The ternary statement first evaluates the condition then assigns foo to input_0 if it is true, otherwise input_1 is assigned. You can chain ternary statements with parentheses to create >2 input muxes or even cascade two muxes.

SystemVerilog key concepts

To synth or not to synth

You’ve probably noticed by now that SystemVerilog has some awkward constructs for what is meant to be the most used hardware design language. That’s because it wasn’t at the start; SystemVerilog had its origins in Verilog which itself started as a simulation language. The decision to designate a subset of Verilog as synthesizable only came later, when someone had the clever idea of seeing if they could take hardware models and turn them into real hardware.

A consequence of this is a language that is jack of all trades but master of none and even worse, vendor-dependent. Some tools will try and convert a non-synthesizable construct into a synthesizable one that kind of works. A good example is the $clog2() system function that computers the ceiling of log2 for a particular number, useful to get the number of bits required to encode a particular number. The IEEE SystemVerilog specification contains the full list of what is synthesizable and what is not, but that document is over 1000+ pages and you’re better off learning by experimentation what works and what doesn’t.

Modules

SystemVerilog code is organized into discrete units called modules. You can make a direct equivalence between a module and a circuit on a PCB, it’s something with some inputs and some outputs. They can be immensely useful for splitting up a complex piece of hardware with lots of outputs and core functionality into logical units. It’s important to note, though, that they are just used to establish a hierarchical organizational scheme in SystemVerilog; they do not correspond to physical reality.

There is nothing inherently physically special about a module, it is, at the end of the day, just a collection of combinational and sequential logic with a well-defined input/output interface.

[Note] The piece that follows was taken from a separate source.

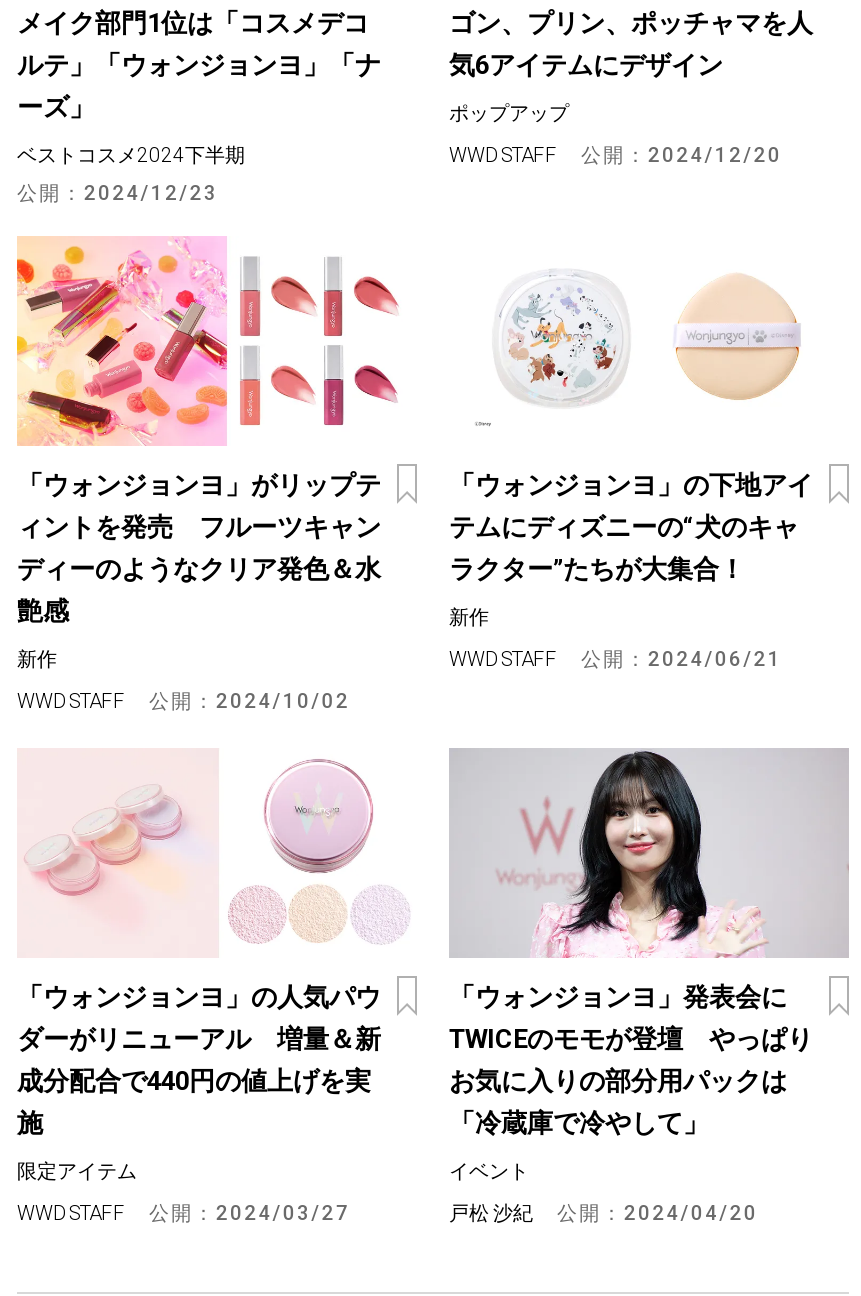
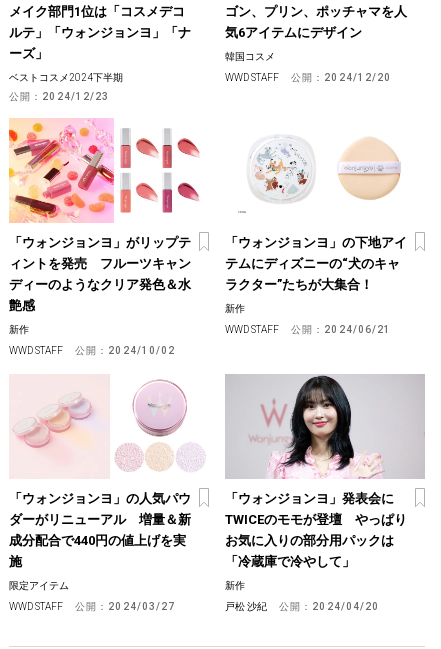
- ポップアップ
+ 韓国コスメ

- イベント
+ 新作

When the top SystemVerilog module is synthesized, the tool retrieves all modules instantiated in that file, the modules instantiated by any of those modules, and so on recursively. As you can imagine, designs can grow vastly in gate count and complexity so tools will apply heavy optimization throughout their internal algorithms that begin to blur the module to module boundary.

It’s instead more useful to have the below picture in mind:

Such a visualization exercise is second nature to the implementation/physical design engineer but is cuneiform to the uninitiated frontend design engineer. The clouds are known as ‘combo logic clouds’ and refer to all the register to register combinational logic lumped up into one unit. This is because a key consideration in chip design is meeting timing, which is characterized by all the delays that plague our various logic primitives.

Altogether, this is a reminder that HDLs are just a tool to describe RTL, another one of our many layers of abstraction, and how we write the RTL has large sway in how the synthesized logic comes out. It’s also a stark reminder of the innumerable concerns involved in chip design and the potential surface area for failure. At the synthesis stage, we’re no longer interested in which module some logic came from (apart from when we need to fix a bug!) and we instead start asking questions like: “which clock domain is this flop in?”, “could we power gate this entire subsystem?”, “what’s the fanout of this gate our lousy design engineer has introduced?” and more. And that’s why a sharp design engineer needs to know that SV modules are just that, modules.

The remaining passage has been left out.